The banking industry would hold its regular Bankers Committee meeting soon to discuss MTN’s repayment of $8.1 billion on the orders of the CBN.
– As share price plunge on J’Burg Exchange
Chinenye Anuforo and Chiwendu Obienyi
Chief executives of commercial banks in the country may have initiated moves to stave off the collateral consequences of MTN Nigeria’s, refund of $8.1billion, said to have been illegally repatriated by it in over nine years.
Access Bank Chief Executive, Herbert Wigwe, who gave the hint to Reuters, Thursday said although his bank has a minor holding at MTN group level and was not exposed to the telecoms firm in Nigeria, the banking industry would hold its regular Bankers Committee meeting soon to discuss MTN’s repayment of $8.1 billion, on the orders of the CBN.

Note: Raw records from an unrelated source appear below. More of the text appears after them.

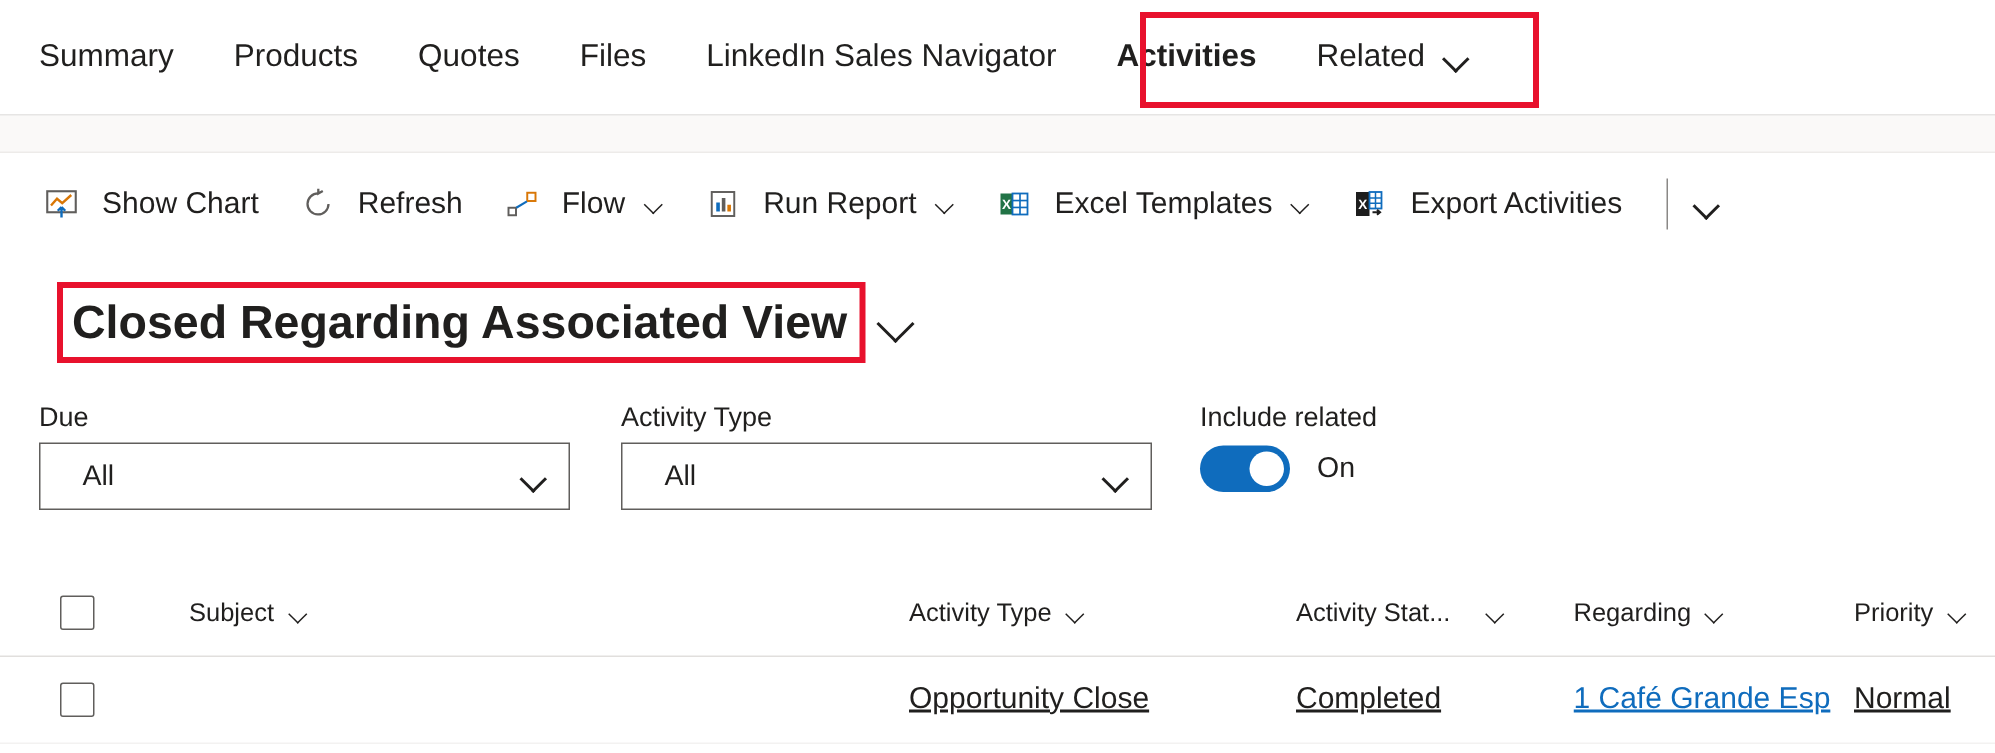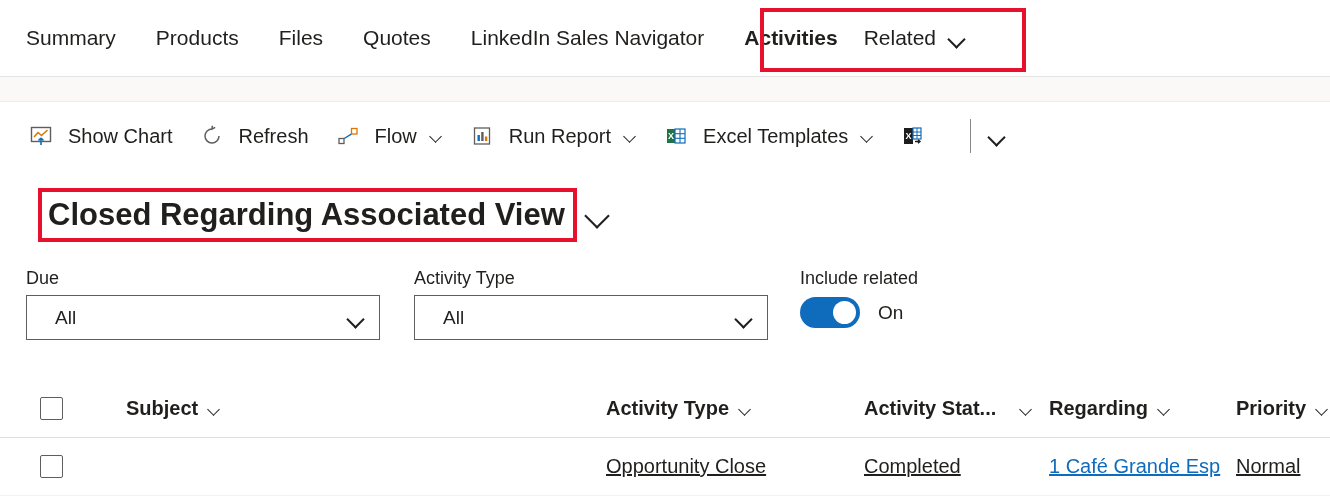--- a/index.html
+++ b/index.html
@@ -244,22 +244,22 @@
     border: 1px solid #605e5c;
     border-radius: 2px;
     background: #ffffff;
     box-sizing: border-box;
     cursor: pointer;
   }
   .colhead {
     display: flex;
     align-items: center;
     gap: 10px;
-    font-size: 20px;
-    font-weight: bold;
+    font-size: 17px;
+    font-weight: normal;
     color: #201f1e;
     cursor: pointer;
     white-space: nowrap;
   }
   .cell {
     font-size: 20px;
     color: #201f1e;
     white-space: nowrap;
     overflow: hidden;
     text-decoration: underline;
@@ -270,24 +270,24 @@
   .col-status    { width: 185px; flex: none; gap: 24px; }
   .col-regarding { width: 187px; flex: none; }
   .col-priority  { width: 130px; flex: none; }
 </style>
 </head>
 <body>
 
 <div class="tabstrip">
   <div class="tab">Summary</div>
   <div class="tab">Products</div>
+  <div class="tab">Quotes</div>
   <div class="tab">Files</div>
-  <div class="tab">Quotes</div>
   <div class="tab">LinkedIn Sales Navigator</div>
-  <div class="tab selected" style="margin-right:26px;">Activities</div>
+  <div class="tab selected" style="margin-right:40px;">Activities</div>
   <div class="tab-related">
     <span>Related</span>
     <span class="chev"></span>
   </div>
 </div>
 
 <div class="redbox" id="redbox-tabs"></div>
 
 <div class="greyband"></div>
 
@@ -359,20 +359,21 @@
       <svg width="24" height="24" viewBox="0 0 24 24">
         <rect x="3" y="4" width="9" height="16" fill="#1d1d1d"></rect>
         <text x="7.5" y="15" font-size="9" fill="#ffffff" text-anchor="middle" font-family="Liberation Sans, sans-serif" font-weight="bold">X</text>
         <rect x="12" y="4" width="8" height="11" fill="none" stroke="#0f6cbd" stroke-width="1.2"></rect>
         <line x1="12" y1="8" x2="20" y2="8" stroke="#0f6cbd" stroke-width="1"></line>
         <line x1="12" y1="11.5" x2="20" y2="11.5" stroke="#0f6cbd" stroke-width="1"></line>
         <line x1="16" y1="4" x2="16" y2="15" stroke="#0f6cbd" stroke-width="1"></line>
         <path d="M14 17.5 L19 17.5 M17 15.8 L19 17.5 L17 19.2" fill="none" stroke="#1d1d1d" stroke-width="1.4"></path>
       </svg>
     </span>
+    <span class="cmd-label">Export Activities</span>
   </div>
 
   <div class="cmd-sep"></div>
 
   <div class="cmd-overflow">
     <span class="chev"></span>
   </div>
 </div>
 
 <div class="viewselect">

Wigwe said he expected a resolution on the matter as the regulator would want to avoid a systemic banking crisis given that the repayment of $8.1 billion, which is about half of MTN’s market capitalisation could threaten its Nigerian bankers.

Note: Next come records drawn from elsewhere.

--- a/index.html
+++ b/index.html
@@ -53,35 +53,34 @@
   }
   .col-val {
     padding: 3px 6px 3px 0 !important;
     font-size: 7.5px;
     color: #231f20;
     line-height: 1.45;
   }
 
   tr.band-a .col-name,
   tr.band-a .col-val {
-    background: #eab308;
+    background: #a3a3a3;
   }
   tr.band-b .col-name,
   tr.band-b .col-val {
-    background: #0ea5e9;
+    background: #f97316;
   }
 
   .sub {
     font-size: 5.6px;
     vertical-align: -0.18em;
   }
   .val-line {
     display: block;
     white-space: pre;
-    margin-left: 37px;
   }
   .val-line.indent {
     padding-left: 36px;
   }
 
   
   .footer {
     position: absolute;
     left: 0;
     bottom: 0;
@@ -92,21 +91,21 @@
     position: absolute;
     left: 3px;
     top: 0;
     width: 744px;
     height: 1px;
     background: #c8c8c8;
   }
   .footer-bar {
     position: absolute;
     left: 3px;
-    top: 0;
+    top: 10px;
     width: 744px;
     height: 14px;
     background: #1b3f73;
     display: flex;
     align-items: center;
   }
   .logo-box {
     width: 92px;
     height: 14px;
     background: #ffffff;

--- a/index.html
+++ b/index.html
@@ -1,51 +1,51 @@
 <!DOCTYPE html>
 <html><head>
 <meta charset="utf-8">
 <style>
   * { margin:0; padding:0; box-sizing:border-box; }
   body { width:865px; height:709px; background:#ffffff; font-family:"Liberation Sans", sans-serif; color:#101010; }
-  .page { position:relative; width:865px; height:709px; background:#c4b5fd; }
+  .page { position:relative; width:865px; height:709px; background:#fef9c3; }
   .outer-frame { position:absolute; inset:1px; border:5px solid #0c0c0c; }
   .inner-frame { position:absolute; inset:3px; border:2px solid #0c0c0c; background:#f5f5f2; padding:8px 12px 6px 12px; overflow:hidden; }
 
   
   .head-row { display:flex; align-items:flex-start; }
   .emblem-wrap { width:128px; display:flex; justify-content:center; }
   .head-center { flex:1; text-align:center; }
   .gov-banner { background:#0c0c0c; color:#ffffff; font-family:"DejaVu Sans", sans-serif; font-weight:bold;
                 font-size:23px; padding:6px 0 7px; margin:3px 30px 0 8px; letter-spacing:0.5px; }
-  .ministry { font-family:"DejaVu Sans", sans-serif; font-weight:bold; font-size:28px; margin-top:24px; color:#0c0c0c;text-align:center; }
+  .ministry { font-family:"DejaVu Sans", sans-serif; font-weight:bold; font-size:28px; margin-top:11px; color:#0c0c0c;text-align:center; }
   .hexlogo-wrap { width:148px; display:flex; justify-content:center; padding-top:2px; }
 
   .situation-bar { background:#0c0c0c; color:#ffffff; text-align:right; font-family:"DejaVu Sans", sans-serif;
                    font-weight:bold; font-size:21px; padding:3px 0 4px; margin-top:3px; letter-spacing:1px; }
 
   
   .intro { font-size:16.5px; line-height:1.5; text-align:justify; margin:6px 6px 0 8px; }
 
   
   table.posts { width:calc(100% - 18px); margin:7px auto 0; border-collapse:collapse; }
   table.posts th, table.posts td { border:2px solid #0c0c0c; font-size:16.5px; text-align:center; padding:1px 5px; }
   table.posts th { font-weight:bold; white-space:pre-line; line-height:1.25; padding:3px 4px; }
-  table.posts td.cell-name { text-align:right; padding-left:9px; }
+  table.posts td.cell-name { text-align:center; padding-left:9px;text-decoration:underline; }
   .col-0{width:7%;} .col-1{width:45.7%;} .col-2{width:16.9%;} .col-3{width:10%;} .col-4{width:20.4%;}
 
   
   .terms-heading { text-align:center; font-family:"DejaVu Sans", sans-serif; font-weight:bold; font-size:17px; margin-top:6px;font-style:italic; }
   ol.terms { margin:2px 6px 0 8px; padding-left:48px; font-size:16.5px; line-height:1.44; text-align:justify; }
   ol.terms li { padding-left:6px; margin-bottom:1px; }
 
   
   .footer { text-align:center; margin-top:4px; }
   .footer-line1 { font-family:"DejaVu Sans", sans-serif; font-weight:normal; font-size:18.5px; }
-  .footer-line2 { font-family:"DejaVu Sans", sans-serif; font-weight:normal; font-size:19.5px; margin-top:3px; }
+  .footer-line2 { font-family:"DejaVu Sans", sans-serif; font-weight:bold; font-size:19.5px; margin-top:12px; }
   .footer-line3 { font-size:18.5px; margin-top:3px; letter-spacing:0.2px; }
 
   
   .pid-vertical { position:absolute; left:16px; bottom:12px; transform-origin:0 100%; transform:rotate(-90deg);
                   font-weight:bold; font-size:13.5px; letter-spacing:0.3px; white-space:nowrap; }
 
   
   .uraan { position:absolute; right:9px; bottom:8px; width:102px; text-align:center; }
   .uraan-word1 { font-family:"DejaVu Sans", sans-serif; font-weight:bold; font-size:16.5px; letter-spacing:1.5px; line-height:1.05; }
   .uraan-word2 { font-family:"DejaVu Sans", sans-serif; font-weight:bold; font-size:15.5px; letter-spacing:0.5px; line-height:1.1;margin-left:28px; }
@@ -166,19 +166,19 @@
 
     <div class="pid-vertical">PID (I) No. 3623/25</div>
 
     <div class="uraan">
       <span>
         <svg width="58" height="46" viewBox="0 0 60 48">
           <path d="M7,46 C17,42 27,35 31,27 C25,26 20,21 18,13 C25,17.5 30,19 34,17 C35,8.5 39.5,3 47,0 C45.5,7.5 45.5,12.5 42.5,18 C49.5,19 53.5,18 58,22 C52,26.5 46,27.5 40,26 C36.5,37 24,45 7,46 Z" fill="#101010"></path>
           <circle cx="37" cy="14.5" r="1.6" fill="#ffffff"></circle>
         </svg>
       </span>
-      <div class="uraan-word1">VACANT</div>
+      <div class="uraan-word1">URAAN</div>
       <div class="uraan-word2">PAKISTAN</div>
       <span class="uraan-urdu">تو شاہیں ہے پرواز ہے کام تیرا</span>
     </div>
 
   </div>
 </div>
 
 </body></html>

Separately, Access Bank and other lenders to 9mobile have taken a 25 percent loan loss as part of sale negotiations with new investor Teleology Holdings, he told an analysts’ call
Nigerian bank chiefs usually hold regular consultative policy meetings with the Central Bank of Nigeria where critical decisions bordering on safe operating environment are discussed.
This was as MTN Nigeria yesterday, stated that all dividends paid to its shareholders between 2007 and 2015 were approved by the Central Bank of Nigeria (CBN).
Reacting to Wednesday’s sanction by the CBN that it illegally converted shareholder loans to preference shares and repatriated $8.1 billion as dividends during the period under scrutiny, the firm stated “MTN Nigeria strongly refutes these allegations and claims. No dividends have been declared or paid by MTN Nigeria other than pursuant to CCIs issued by our bankers and with the approval of the CBN as required by law.
The company however assured it would “engage with the relevant authorities and vigorously defend our position on this matter and provide further information when available”.
In 2015, the Nigerian government fined MTN N1 trillion for failing to deactivate unregistered lines, but the penalty was negotiated down to N330 billion out of which Abubakar Malami, the attorney-general of the federation, said his ministry paid N500 million to lawyers for helping with negotiations.
Meanwhile, the shares of the company took a hit on the Johannesburg Stock Exchange after news of the sanctions broke on Wednesday.
Early trading on the Johannesburg Stock Exchange saw the shares dip to 86.99 rand, a drop of 18 percent and its lowest level since March 2009.
The telecommunications company’s shares fell 14 percent after the CBN fined four banks a total of N5.86 billion for allegedly issuing irregular certificates of capital importation to MTN Nigeria. The affected banks include Citibank, Diamond Bank, Stanbic IBTC Nigeria and Standard Chartered Bank.
Commenting on the sanction in a statement released on Thursday, MTN said it has affected investor confidence.
“The re-emergence of these issues is regrettable as it damages investor confidence and, by extension, inhibits the growth and development of the Nigerian economy,” it said.
Stanbic IBTC has also released a statement assuring customers of stability in its operations.
“The bank is holding further engagements with the CBN, in relation to the issues it has raised,” it said.
This was as investors on the floor of the Nigerian Stock Exchange (NSE) yesterday pulled away the profits on the shares of ten banks with trading closing on a negative note, with the All-Share Index (ASI) dropping 0.77 percent to close at 35,086.69 points just as market capitalisation depreciated by N99 billion to close at 12.809 trillion from N12.908 trillion previously.